Dataset entries -
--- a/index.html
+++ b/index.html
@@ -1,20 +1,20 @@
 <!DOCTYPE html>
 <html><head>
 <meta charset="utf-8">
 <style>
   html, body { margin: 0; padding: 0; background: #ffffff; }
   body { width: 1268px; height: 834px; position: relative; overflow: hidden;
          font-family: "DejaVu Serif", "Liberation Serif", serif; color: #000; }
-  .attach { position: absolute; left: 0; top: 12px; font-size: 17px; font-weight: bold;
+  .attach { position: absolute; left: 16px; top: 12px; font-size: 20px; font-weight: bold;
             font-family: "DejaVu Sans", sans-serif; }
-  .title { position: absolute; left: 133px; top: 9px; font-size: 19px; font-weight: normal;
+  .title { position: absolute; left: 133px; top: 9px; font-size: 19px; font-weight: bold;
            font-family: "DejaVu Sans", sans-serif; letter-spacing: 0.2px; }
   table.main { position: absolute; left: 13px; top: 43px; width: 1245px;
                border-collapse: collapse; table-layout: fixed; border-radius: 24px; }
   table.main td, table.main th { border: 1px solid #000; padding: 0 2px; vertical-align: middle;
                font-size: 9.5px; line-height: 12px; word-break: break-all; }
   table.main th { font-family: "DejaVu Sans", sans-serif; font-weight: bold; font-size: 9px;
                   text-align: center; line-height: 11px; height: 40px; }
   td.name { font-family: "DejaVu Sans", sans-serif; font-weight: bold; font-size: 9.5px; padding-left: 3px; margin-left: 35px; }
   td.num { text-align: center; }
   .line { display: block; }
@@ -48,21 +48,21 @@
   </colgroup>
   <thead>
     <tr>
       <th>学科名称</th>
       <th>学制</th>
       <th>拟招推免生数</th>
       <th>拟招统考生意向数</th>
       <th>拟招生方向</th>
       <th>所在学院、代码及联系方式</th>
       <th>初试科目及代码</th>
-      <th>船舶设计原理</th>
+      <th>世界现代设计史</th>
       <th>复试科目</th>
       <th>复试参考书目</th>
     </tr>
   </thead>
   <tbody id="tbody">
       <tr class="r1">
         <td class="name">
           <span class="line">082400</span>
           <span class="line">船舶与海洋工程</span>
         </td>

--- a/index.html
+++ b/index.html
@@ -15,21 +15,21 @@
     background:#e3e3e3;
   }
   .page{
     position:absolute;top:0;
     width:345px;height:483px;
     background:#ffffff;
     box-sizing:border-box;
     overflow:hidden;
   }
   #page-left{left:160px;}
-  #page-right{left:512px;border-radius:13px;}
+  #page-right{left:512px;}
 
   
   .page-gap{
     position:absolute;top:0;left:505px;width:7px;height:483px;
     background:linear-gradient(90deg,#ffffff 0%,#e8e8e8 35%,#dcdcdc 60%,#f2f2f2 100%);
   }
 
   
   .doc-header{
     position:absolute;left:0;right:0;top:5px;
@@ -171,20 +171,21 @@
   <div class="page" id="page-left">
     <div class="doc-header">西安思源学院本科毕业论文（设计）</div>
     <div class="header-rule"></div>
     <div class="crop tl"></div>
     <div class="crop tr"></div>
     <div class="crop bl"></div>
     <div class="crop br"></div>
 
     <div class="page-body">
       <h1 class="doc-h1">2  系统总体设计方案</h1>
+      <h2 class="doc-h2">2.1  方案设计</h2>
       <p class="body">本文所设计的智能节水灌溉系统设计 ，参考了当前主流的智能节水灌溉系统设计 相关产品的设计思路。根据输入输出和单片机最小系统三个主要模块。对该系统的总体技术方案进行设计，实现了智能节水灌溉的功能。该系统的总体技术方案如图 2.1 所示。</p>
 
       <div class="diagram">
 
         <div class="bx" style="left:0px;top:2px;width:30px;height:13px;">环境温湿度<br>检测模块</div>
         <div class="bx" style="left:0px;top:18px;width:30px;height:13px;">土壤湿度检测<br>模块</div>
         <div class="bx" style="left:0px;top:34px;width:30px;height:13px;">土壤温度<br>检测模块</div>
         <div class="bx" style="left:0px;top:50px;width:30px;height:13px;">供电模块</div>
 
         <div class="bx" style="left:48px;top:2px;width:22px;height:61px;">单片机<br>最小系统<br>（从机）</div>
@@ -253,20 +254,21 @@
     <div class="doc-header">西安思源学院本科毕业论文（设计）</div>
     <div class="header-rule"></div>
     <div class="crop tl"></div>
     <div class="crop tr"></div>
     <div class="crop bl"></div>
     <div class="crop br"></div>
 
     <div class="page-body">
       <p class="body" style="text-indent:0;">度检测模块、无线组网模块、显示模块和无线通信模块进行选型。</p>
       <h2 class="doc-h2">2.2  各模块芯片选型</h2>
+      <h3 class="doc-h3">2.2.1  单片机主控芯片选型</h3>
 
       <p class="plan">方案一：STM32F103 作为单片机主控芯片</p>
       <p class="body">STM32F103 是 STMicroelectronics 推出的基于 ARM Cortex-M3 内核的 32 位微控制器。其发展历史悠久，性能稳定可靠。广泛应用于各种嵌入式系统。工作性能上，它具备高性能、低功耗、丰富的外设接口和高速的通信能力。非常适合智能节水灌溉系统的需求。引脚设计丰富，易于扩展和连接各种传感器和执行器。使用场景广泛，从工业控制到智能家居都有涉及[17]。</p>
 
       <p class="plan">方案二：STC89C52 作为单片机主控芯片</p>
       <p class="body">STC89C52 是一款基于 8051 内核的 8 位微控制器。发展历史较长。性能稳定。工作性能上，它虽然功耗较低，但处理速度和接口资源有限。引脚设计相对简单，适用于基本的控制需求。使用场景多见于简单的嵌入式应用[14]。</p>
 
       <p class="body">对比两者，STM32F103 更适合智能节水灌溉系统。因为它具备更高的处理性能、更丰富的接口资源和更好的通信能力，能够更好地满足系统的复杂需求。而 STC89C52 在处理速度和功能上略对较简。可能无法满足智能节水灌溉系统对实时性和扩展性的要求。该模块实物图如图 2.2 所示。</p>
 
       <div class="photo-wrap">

What is needed -
Copy word for word the stretch of entries above from the line that has "19px; font-weight: bold;" through the line that has "<th>所在学院、代码及联系方式</th>", both ends included, and nothing outside it.

Solution to this problem -
+  .title { position: absolute; left: 133px; top: 9px; font-size: 19px; font-weight: bold;
            font-family: "DejaVu Sans", sans-serif; letter-spacing: 0.2px; }
   table.main { position: absolute; left: 13px; top: 43px; width: 1245px;
                border-collapse: collapse; table-layout: fixed; border-radius: 24px; }
   table.main td, table.main th { border: 1px solid #000; padding: 0 2px; vertical-align: middle;
                font-size: 9.5px; line-height: 12px; word-break: break-all; }
   table.main th { font-family: "DejaVu Sans", sans-serif; font-weight: bold; font-size: 9px;
                   text-align: center; line-height: 11px; height: 40px; }
   td.name { font-family: "DejaVu Sans", sans-serif; font-weight: bold; font-size: 9.5px; padding-left: 3px; margin-left: 35px; }
   td.num { text-align: center; }
   .line { display: block; }
@@ -48,21 +48,21 @@
   </colgroup>
   <thead>
     <tr>
       <th>学科名称</th>
       <th>学制</th>
       <th>拟招推免生数</th>
       <th>拟招统考生意向数</th>
       <th>拟招生方向</th>
       <th>所在学院、代码及联系方式</th>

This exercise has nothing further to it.